## What is being asked
Say how many lines in the following entries include "bellow", and add nothing else.

[[ Raw data, beginning ]]

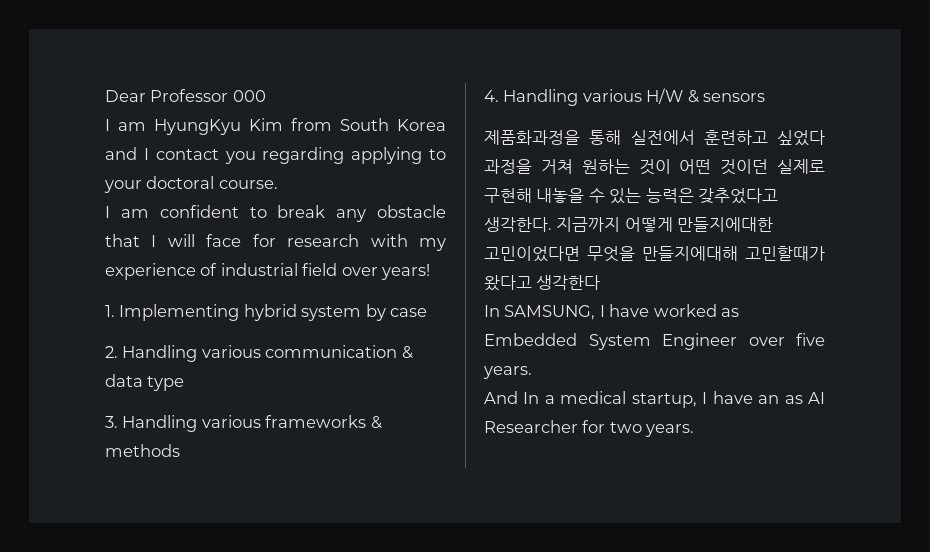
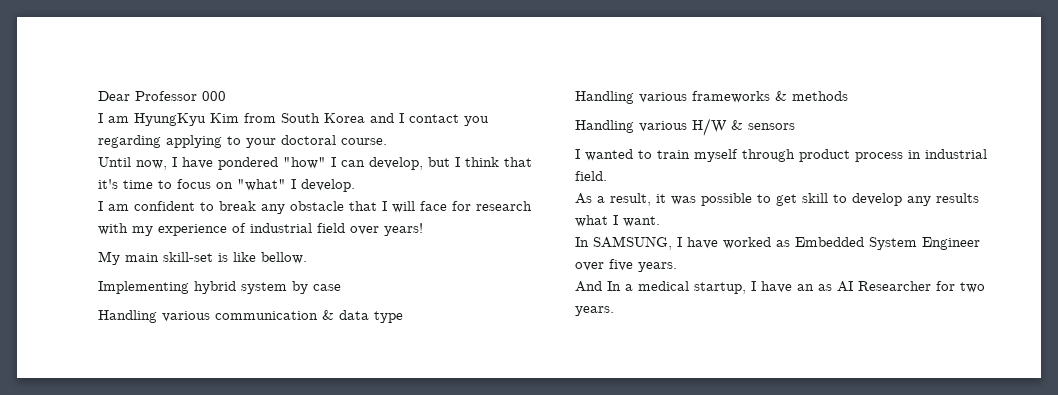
(278, 184) none -> [98,157,532,170] [98,179,355,192] // Until now, I have pondered "how" I can develop, but I think that it's time to focus on "what" I develop.
[105,305,115,317] 1. -> [98,251,307,265] My main skill-set is like bellow. //
[105,346,118,358] 2. -> (341, 287) none
[105,416,118,428] 3. -> (403, 317) none
[484,90,499,102] 4. -> (848, 96) none
[484,130,825,146] [484,159,825,175] [484,188,779,204] [484,217,774,232] [484,246,825,262] [484,275,601,291] 제품화과정을 통해 실전에서 훈련하고 싶었다 과정을 거쳐 원하는 것이 어떤 것이던 실제로 구현해 내놓을 수 있는 능력은 갖추었다고 생각한다. 지금까지 어떻게 만들지에대한 고민이었다면 무엇을 만들지에대해 고민할때가 왔다고 생각한다 -> [575,149,987,162] [575,171,607,181] [575,193,979,206] [575,215,660,227] I wanted to train myself through product process in industrial field. // As a result, it was possible to get skill to develop any results what I want.

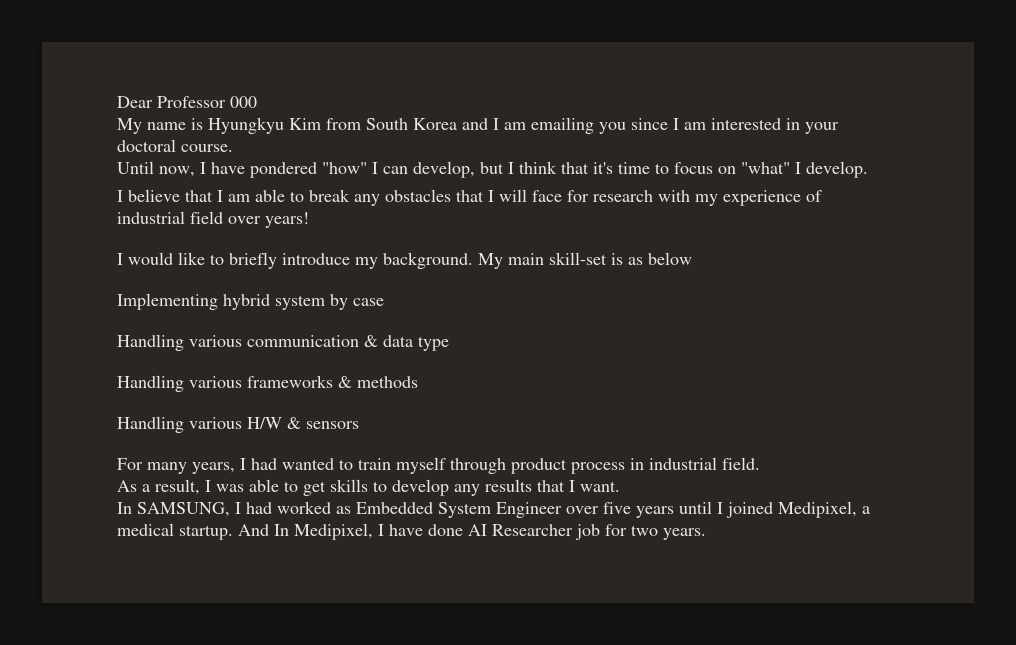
[98,113,206,126] I am HyungKyu -> [117,117,284,134] My name is Hyungkyu
[409,114,489,126] [98,135,241,148] contact you regarding applying to -> [504,117,800,134] am emailing you since I am interested in
[108,201,195,211] am confident -> [128,189,285,202] believe that I am able
[290,201,344,211] obstacle -> [385,189,451,202] obstacles
(423, 229) none -> [117,252,473,269] I would like to briefly introduce my background.
[233,252,307,264] like bellow. -> [628,252,692,265] as below
[575,149,580,159] I -> [117,458,277,474] For many years, I had
[656,193,752,206] it was possible -> [205,479,279,492] I was able
[802,193,828,203] skill -> [330,479,368,492] skills
[575,215,608,227] what -> [537,480,565,492] that
[687,237,718,249] have -> [246,502,272,514] had
[638,262,677,272] [575,281,832,294] years. // And In a medical startup, I have an as -> [636,501,870,518] [117,523,463,540] years until I joined Medipixel, a medical startup. And In Medipixel, I have done
(931, 286) none -> [575,524,600,540] job

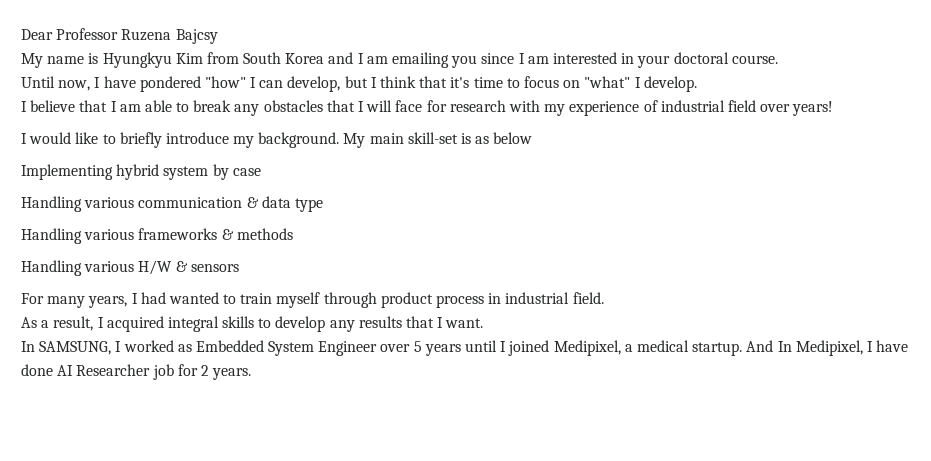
[230,96,257,108] 000 -> [121,29,218,44] Ruzena Bajcsy
[216,479,326,496] was able to get -> [106,316,219,332] acquired integral
[246,502,272,514] had -> (122, 346) none
[603,502,631,514] five -> [413,341,422,352] 5
[631,525,658,536] two -> [200,365,209,376] 2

[[ Raw data, end ]]

## The completed task
2